I have a function of $x^2$ as $f(x^2)=x^2+c\sqrt{b+x^2}$ and $f(y^2)=y^2+c\sqrt{b+y^2}$ now suppose $f(x^2)=f(y^2)$, How can I prove that $x=y$ if there is a constraint that both $x$ and $y$ are positive integers. Taking squares do not help as they further add more terms with square roots.

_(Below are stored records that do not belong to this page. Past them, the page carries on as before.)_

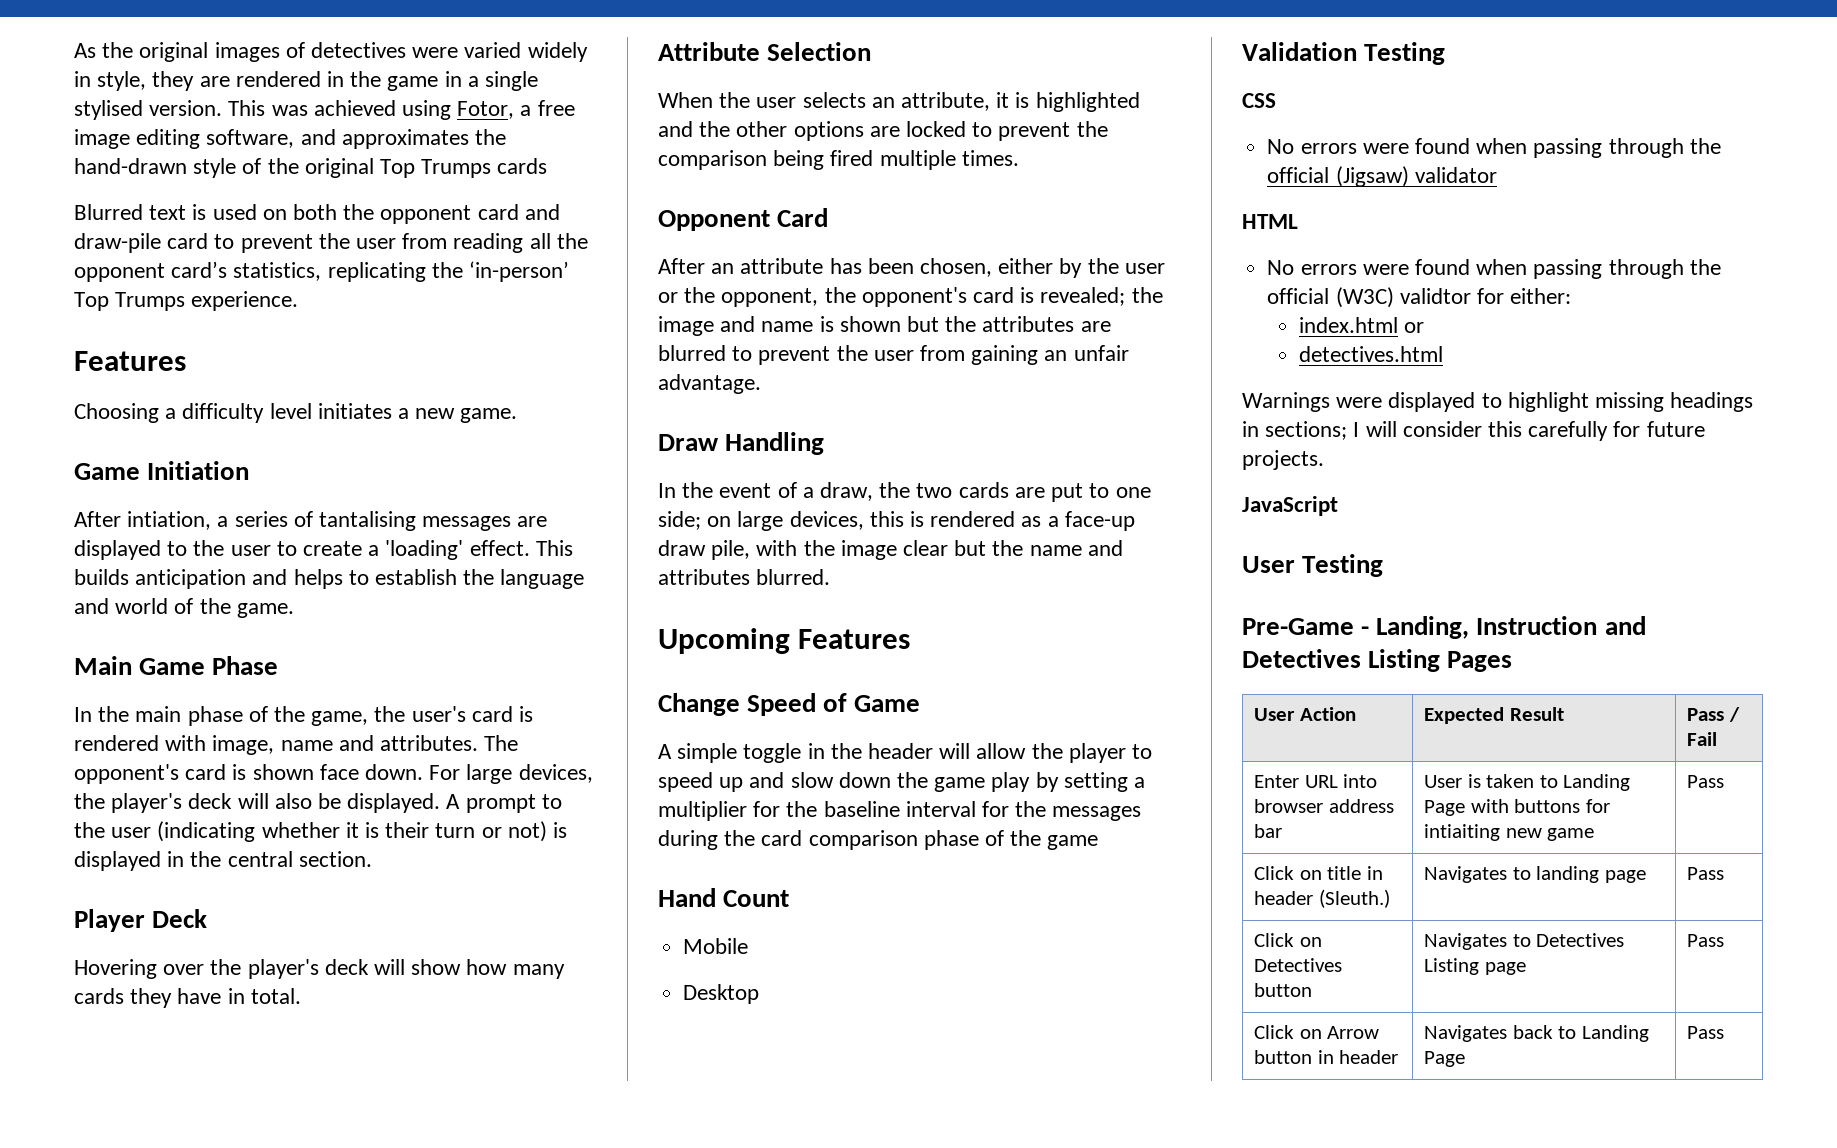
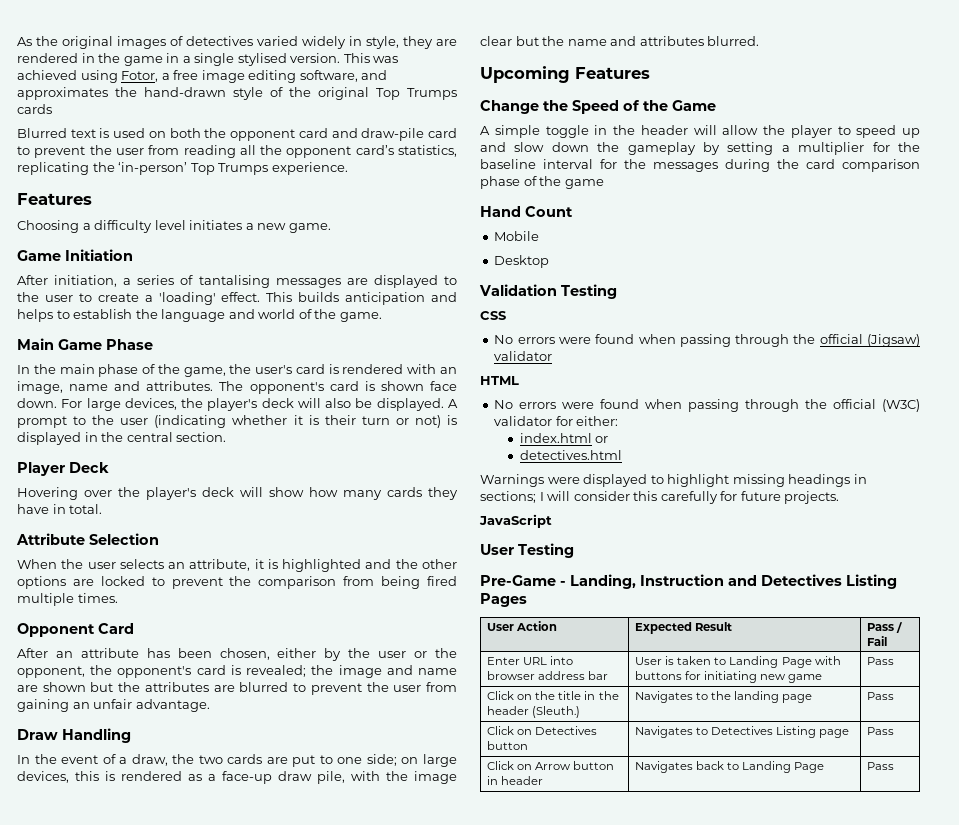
[412,47,459,58] were -> (253, 41) none
[127,511,212,530] intiation, -> [54,275,118,287] initiation,
(207, 743) none -> [440,367,458,374] an
(767, 160) none -> [343,576,375,586] from
[819,316,834,332] is -> [17,685,38,692] are
(740, 704) none -> [543,100,568,111] the
(848, 702) none -> [643,100,668,111] the
[934,772,1031,792] game play -> [627,142,696,155] gameplay
[1399,288,1471,304] validtor -> [494,416,553,426] validator
[1424,824,1501,841] intiaiting -> [704,671,758,683] initiating
(1322, 875) none -> [535,691,556,700] the
(1383, 873) none -> [598,691,619,700] the
(1531, 873) none -> [711,691,732,700] the

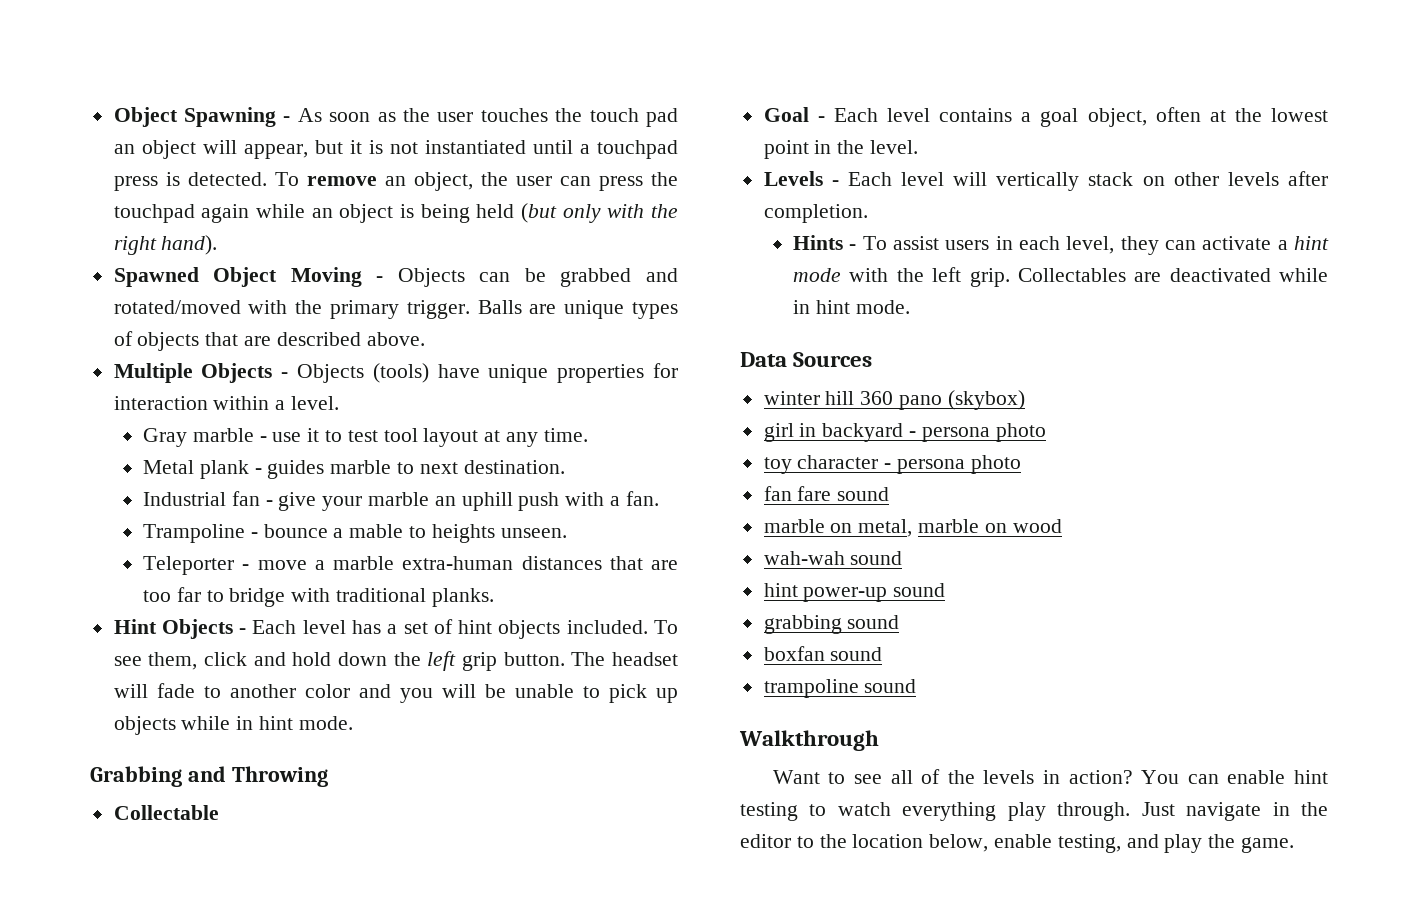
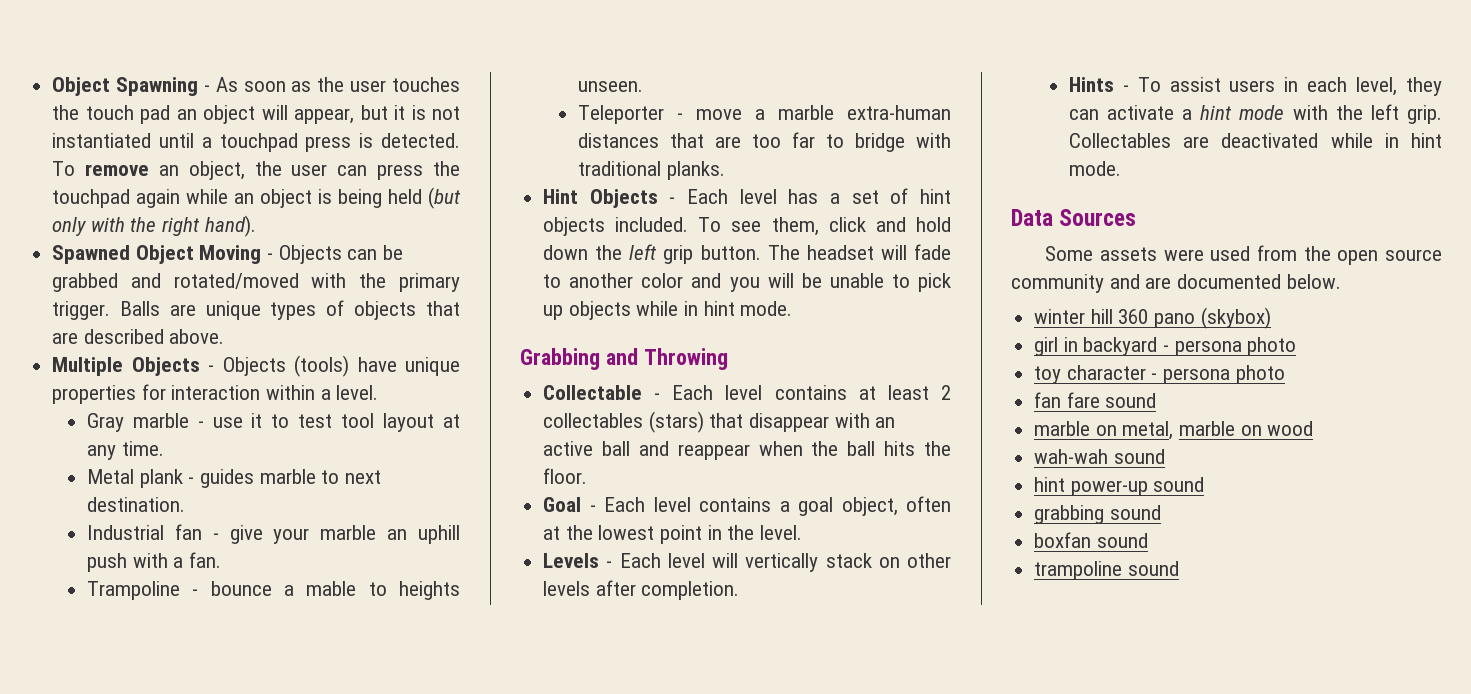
(219, 812) none -> [654,385,951,400] [543,411,896,433] [543,441,951,460] [543,468,588,484] - Each level contains at least 2 collectables (stars) that disappear with an active ball and reappear when the ball hits the floor.
(873, 359) none -> [1045,245,1442,265] [1011,274,1341,293] // Some assets were used from the open source community and are documented below.
[739,730,879,751] [772,769,1328,784] [740,802,1328,821] [740,834,1295,853] // Walkthrough // Want to see all of the levels in action? You can enable hint testing to watch everything play through. Just navigate in the editor to the location below, enable testing, and play the game. -> (1179, 568) none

Can I show that show using graph? But the graphs will overlap.
On
If $\;b\ge0,c>0,$ the function $$f(t)=t+c\sqrt{b+t}$$ is the sum of two increasing functions on $[0,\infty),$ so it is increasing on $[0,\infty).$ Therefore, $f$ is injective and $$f(x^2)=f(y^2) \quad \iff \quad x^2=y^2.$$ The claim is true for any positive reals $x,y,$ not only for integers.
If $\;b\ge0, c<0,$ the function is defined on $[0,\infty),$ but is not monotone. The claim is false, as shows the following counterexample:
Let $b=5, c=-3-\sqrt6.$
Then $$f(1^2)=1-(3+\sqrt6)\sqrt{6}=-5-3\sqrt6$$ and also $$f(2^2)=4-(3+\sqrt6)\sqrt{9}=-5-3\sqrt6$$ For the integers $x=1, y=2$ are the values equal, but $x\neq y.$
$$ \begin{aligned} & f\left(x^2\right)=x^2+c \sqrt{b+x^2} \\ & f\left(y^2\right)=y^2+c \sqrt{b+y^2} \end{aligned} $$
x &y are positive integers $$ \text { if } f\left(x^2\right)=f\left(y^2\right) \text { prove that } x=y $$ Let's assume, x not equal to y.
Let $\text{ Case 1: if x<y}\Rightarrow y=x+h, \Rightarrow h \in \mathbb{Z}^{+}$ $$ \begin{aligned} \therefore f\left(y^2\right) & =(x+h)^2+c \sqrt{b+x^2+h^2+2 x h} \\ & =x^2+h^2+2 x h+c \sqrt{b+x^2+h^2+2 x h} \\ & =f\left(x^2\right)=x^2+c \sqrt{b+x^2} \end{aligned} $$ $\Rightarrow h^2+2 x h=c\left\{\sqrt{b+x^2}-\sqrt{b+x^2+h^2+2 x h}\right\}$
Since, x is a positive integer, we can clearly see that no such $h$ exists.
Case 2: if $x>y \Rightarrow x=y+h, \Rightarrow h \in \mathbb{Z}^{+}$ $$ \begin{aligned} f\left(x^2\right) & =f\left(y^2\right) \\ \Rightarrow(y+h)^2+c \sqrt{b+(y+h)^2} & \\ & =y^2+c \sqrt{b+y^2} \\ \Rightarrow h^2+2 y h & =c\left\{\sqrt{b+y^2}-\sqrt{b+(y+h)^2}\right\} \end{aligned} $$
Again its clear no such $h$ exists. Why? Since y is a positive integer.
$\therefore$ our assumption falls, Hence $x=y$, Q.E.D.